Add Ales Hemsky to the list of sidelined Dallas Stars. That’s not going to help a struggling Stars offense, but the team needs to find an answer for early scoring woes.
The one thing the Dallas Stars couldn’t have planned for this season was the sheer number of man games they’d lose to start the season.
As of Monday, Cody Eakin, Patrick Sharp and Mattias Janmark were all on injured reserve. The summer and early season has also seen Jamie Benn, Tyler Seguin, Jason Spezza, Patrick Eaves, Jiri Hudler and Jamie Oleksiak out of action. None of that is to include the departure of once-promising prospect Valeri Nichushkin, who up and left the NHL for the KHL as an unsigned restricted free agent, or the fact that the Stars have now also lost Ales Hemsky for what could be the entire regular season.
The Stars announced that Hemsky, 33, has been placed on the IR and will be out five to six months with a labral tear in his hip. The injury, the Stars said, was suffered at the World Cup of Hockey, where Hemsky represented the Czech Republic.
Losing Hemsky may not be on par with losing Seguin or Benn for five to six months, but at this juncture of the campaign — and with the way the Stars have played thus far — being without any effective offensive player is a significant blow. Hemsky has 15-goal, 40-point potential, and at a time when the Stars’ offense is struggling, having a creative playmaker in the lineup could make a big difference.

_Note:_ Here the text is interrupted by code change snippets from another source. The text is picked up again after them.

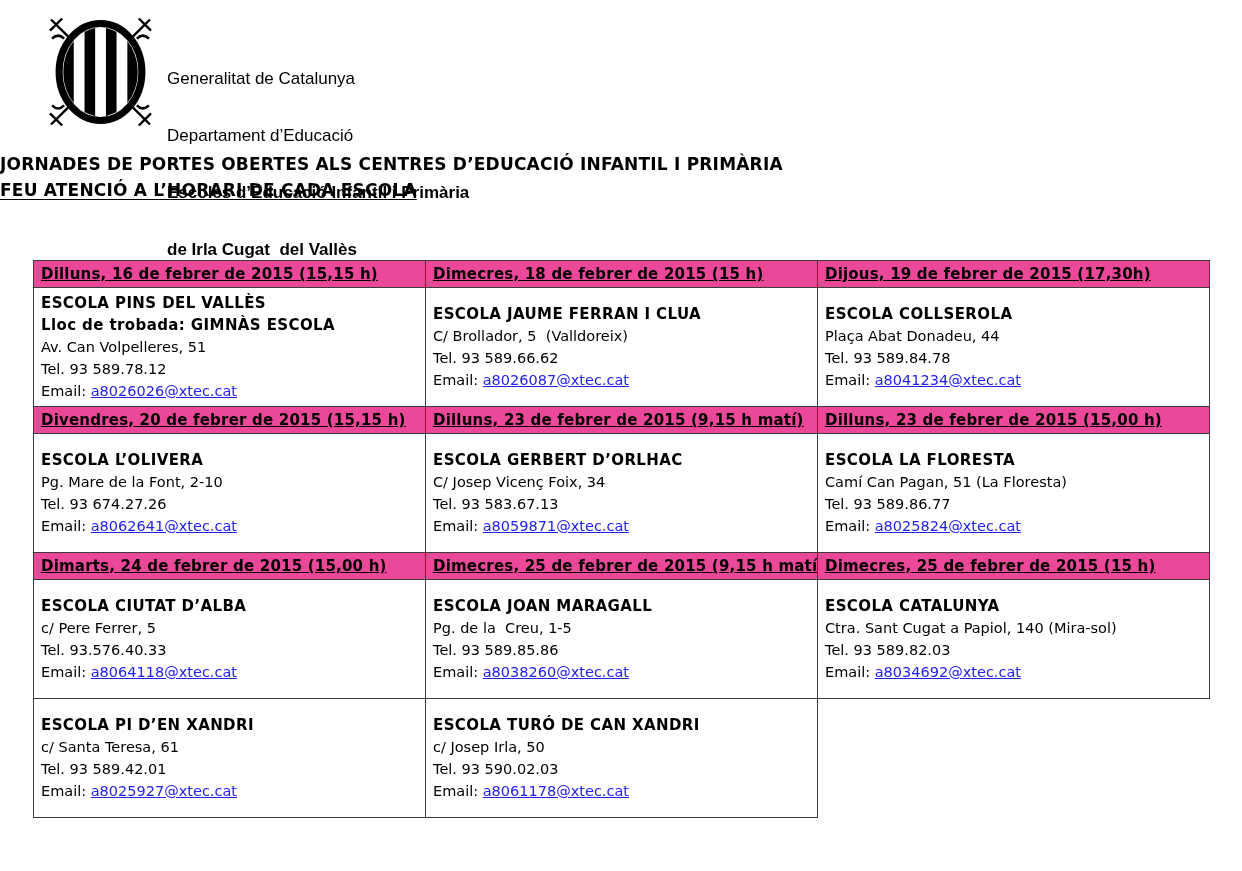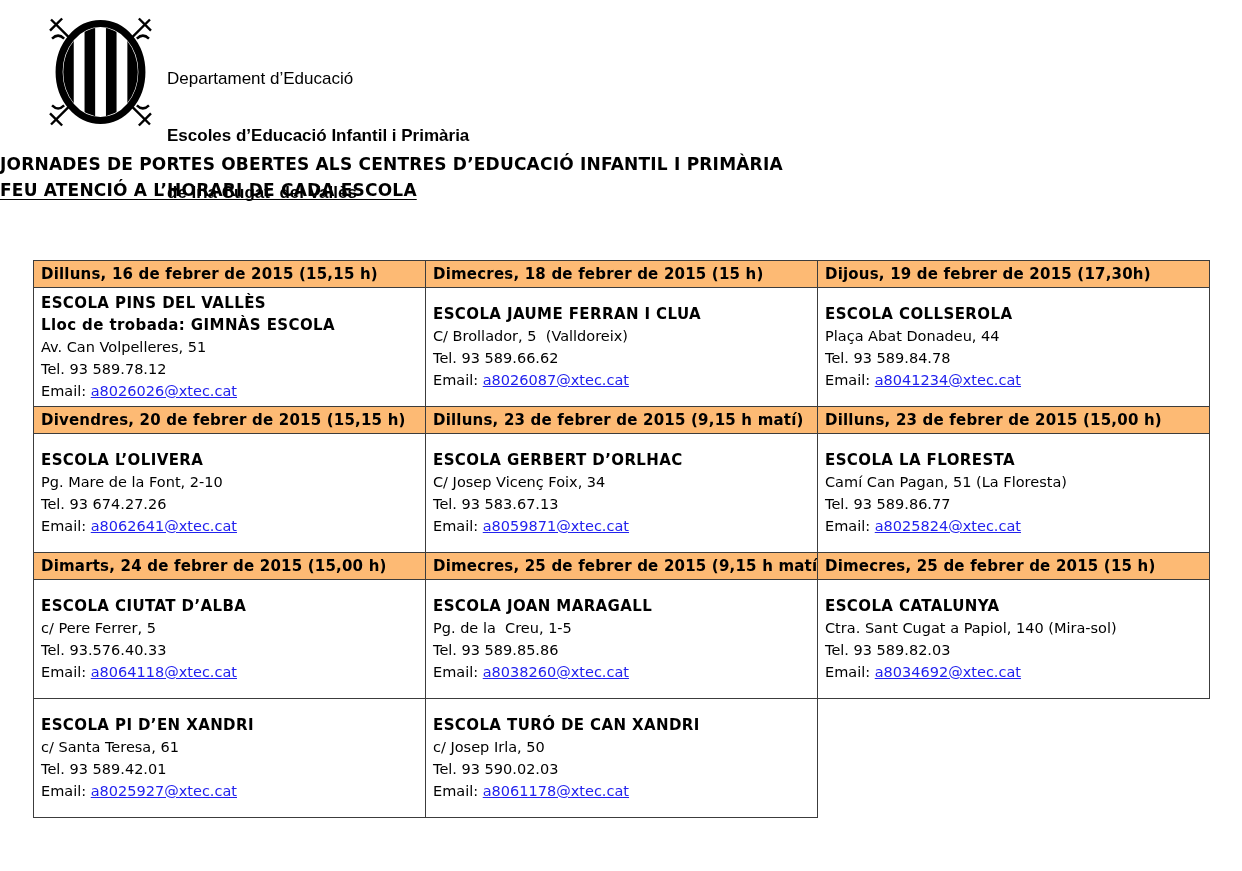"Generalitat de Catalunya" div { html: none -> <div>Generalitat de Catalunya</div> }
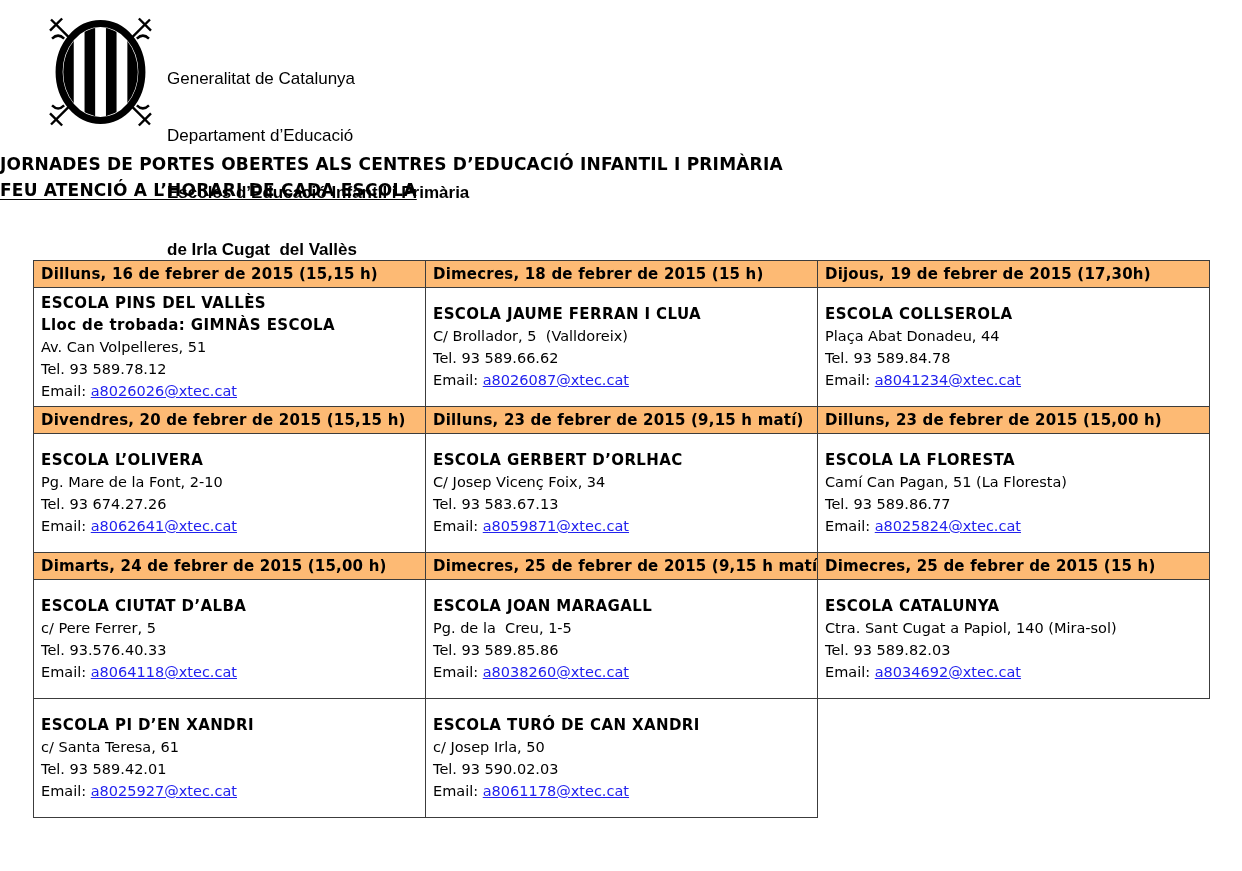"Dilluns, 16 de febrer de" td.h { background: #fdba74 -> #ec4899; text-decoration: none -> underline }
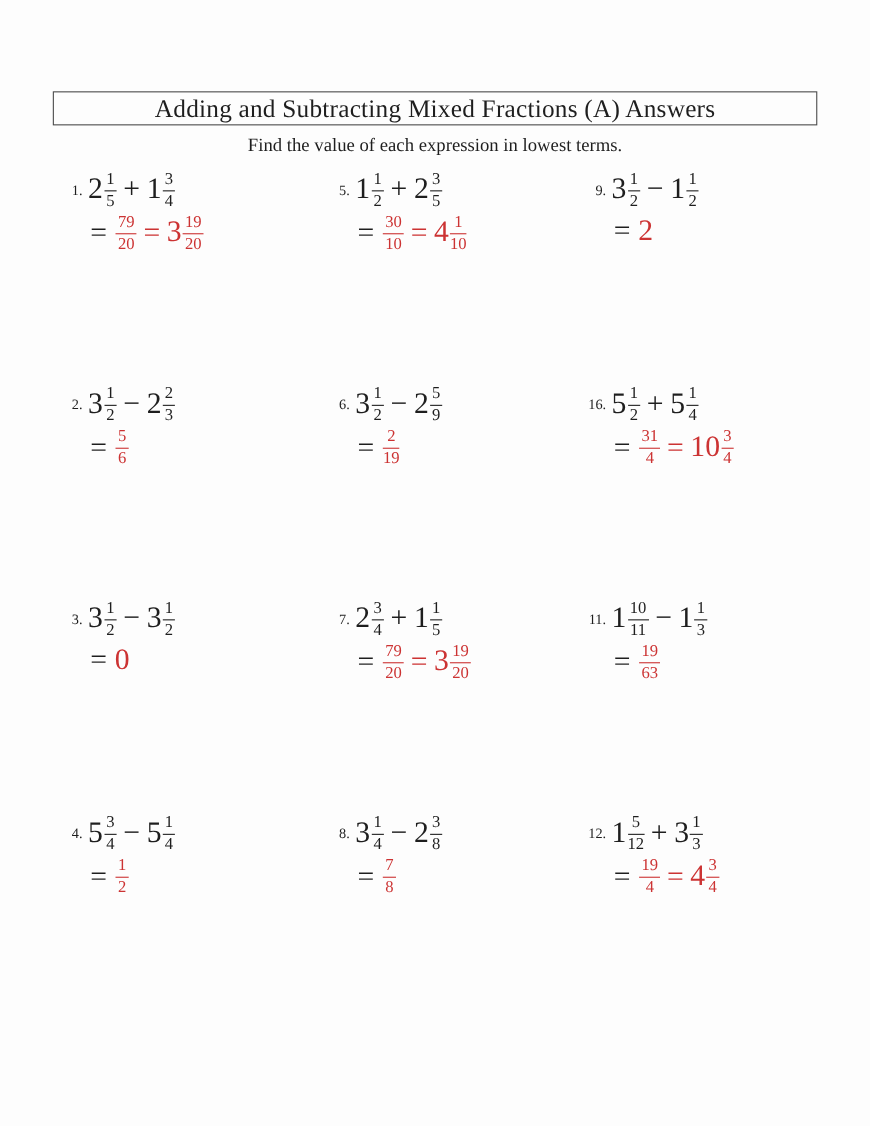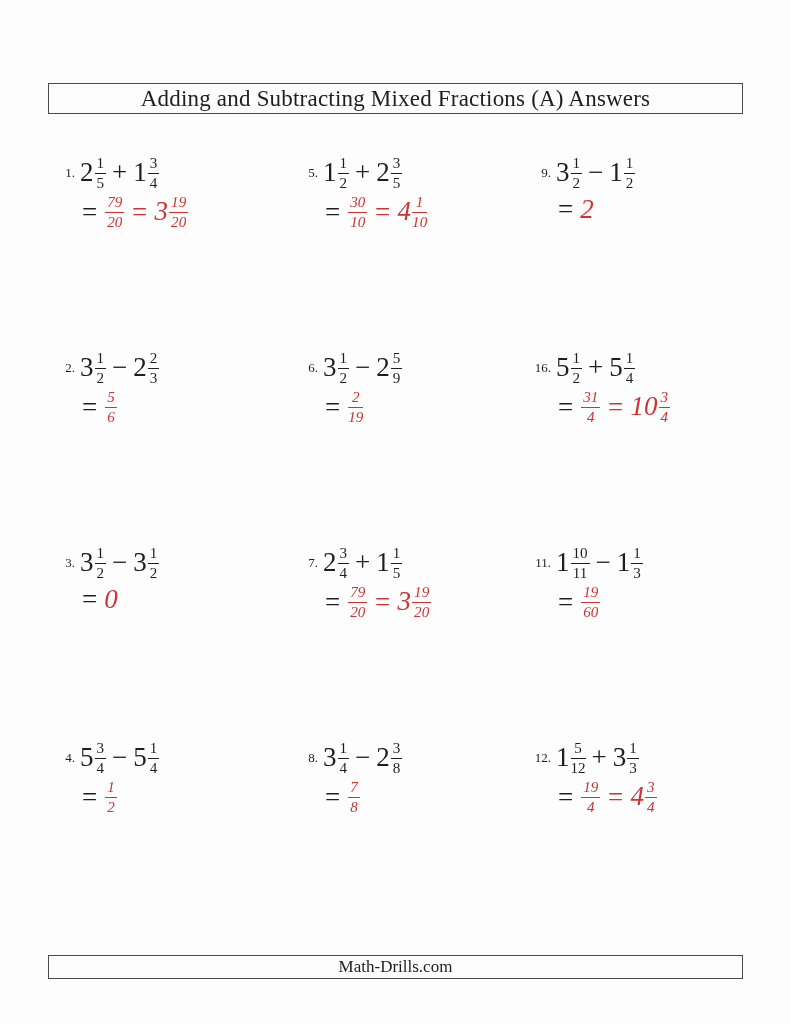"Find the value of each" div.subtitle { html: none -> <div>Find the value of each expression in lowest terms.</div> }
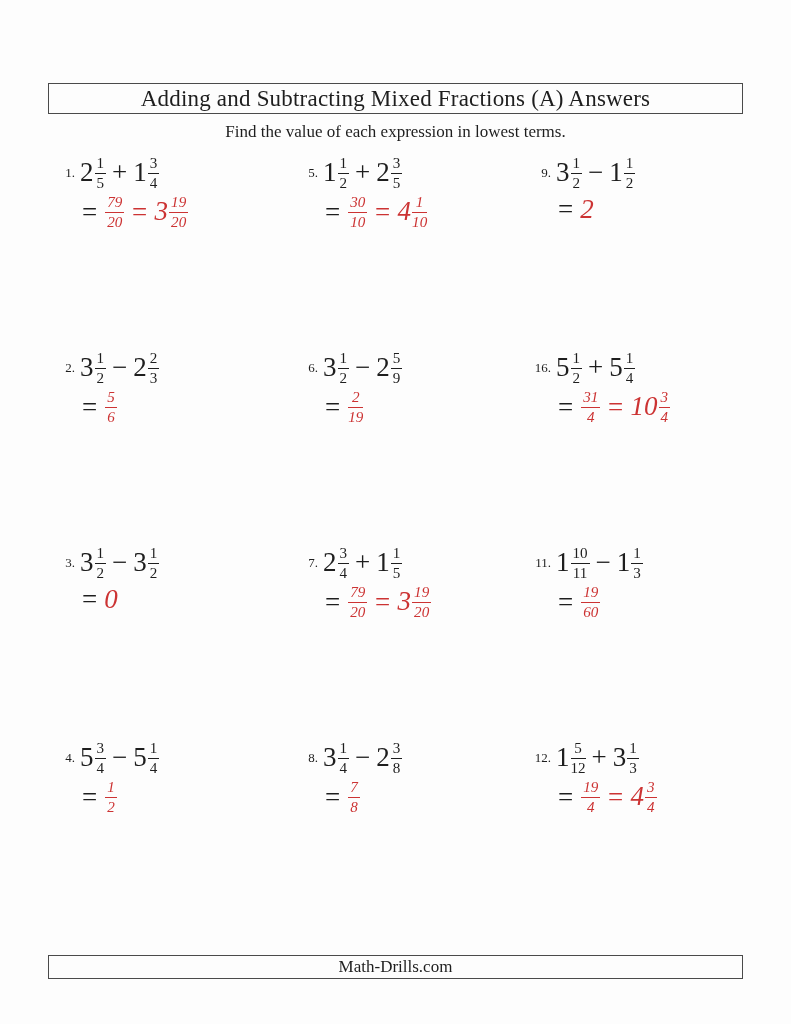"79" .red { font-style: italic -> none }
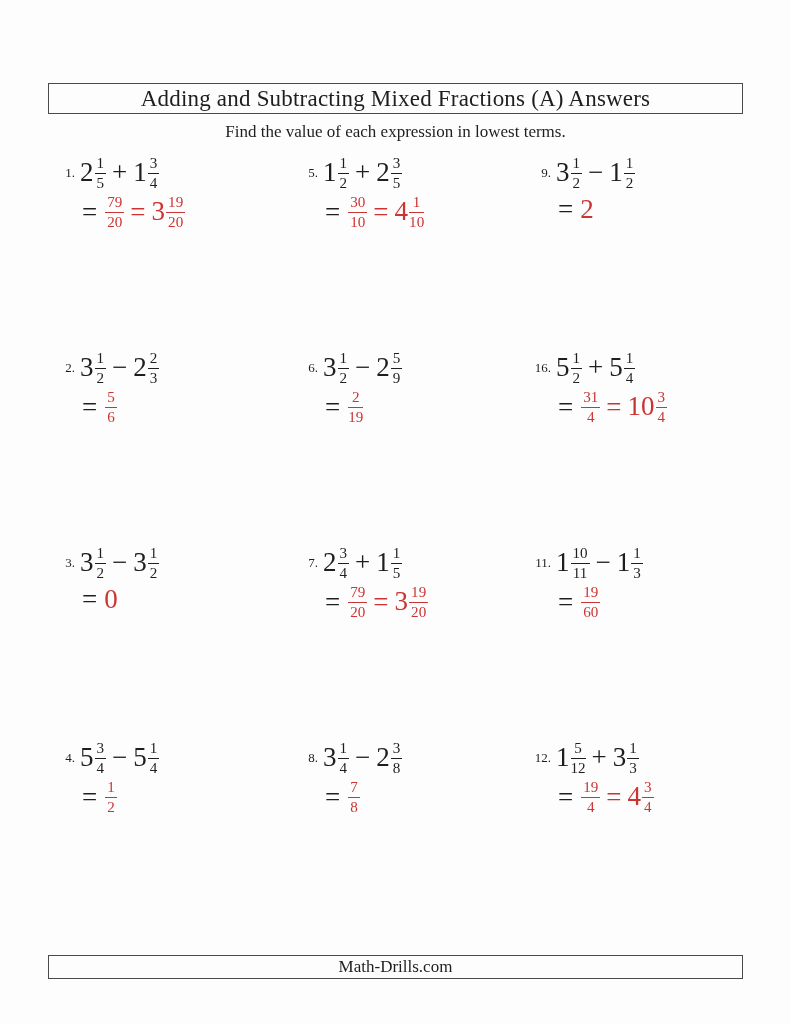"60" span.fd { text: 60 -> 63 }
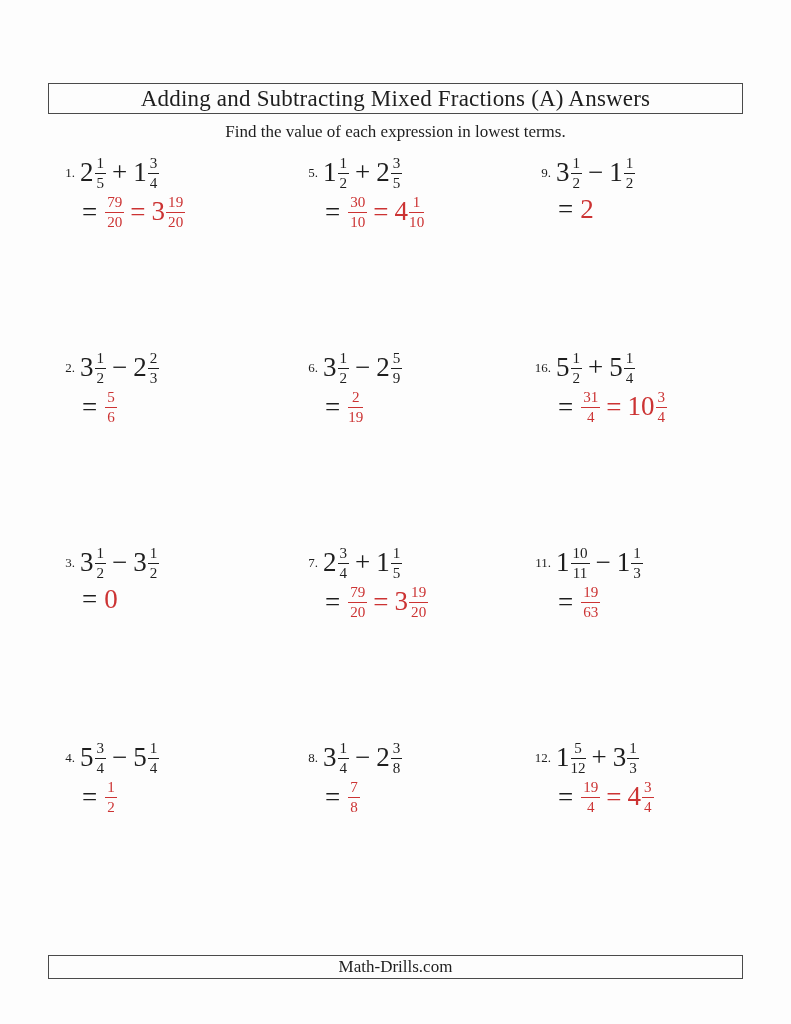"Math-Drills.com" div.footer-box { html: <div> <span>Math-Drills.com</span> </div> -> none }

Through eight games this season, Dallas sits second-last in the Central Division with a 3-4-1 record, but it’s not the results that have been necessarily concerning for the Stars. An early season record below .500 can be the result of a few bad bounces here and there. What is worrisome, though, is the lack of offensive production.
Over Lindy Ruff’s first three seasons as Stars coach, the team hasn’t won by staunch defense and a trap-style game. Rather, it’s been run-and-gun, fast-paced and high-scoring hockey that has put Dallas into a position to compete under Ruff. From 2013-14 to 2015-16, the Stars were the highest scoring team in hockey by a mile, and their 753 goals for over that span were 38 more than the next-highest scoring teams, the Chicago Blackhawks and Tampa Bay Lightning.
Through eight games in 2016-17, however, the Stars aren’t quite as dangerous.
As it stands, Dallas is tied for 26th and scoring 2.25 goals for per game. Their highest scorer is Seguin, who has four goals and seven points, and the only other player with more than four points is Devin Shore.
The Stars are even struggling the possession game early. During Ruff’s first three seasons, the team boasted a Corsi For percentage of 51.8 percent at 5-on-5, but their Corsi For is a meager 49.6 percent through eight games this season, according to Corsica. It’s not even like puck luck has been that against the Stars, either, as they boast a 99.1 PDO — combined shooting and save percentage — through October.
It’s still early, to be sure, but the Stars need to find a way to fight through the injuries and produce more offense, because for a team built to win by overpowering and outscoring opponents, the current rate of production simply won’t be enough.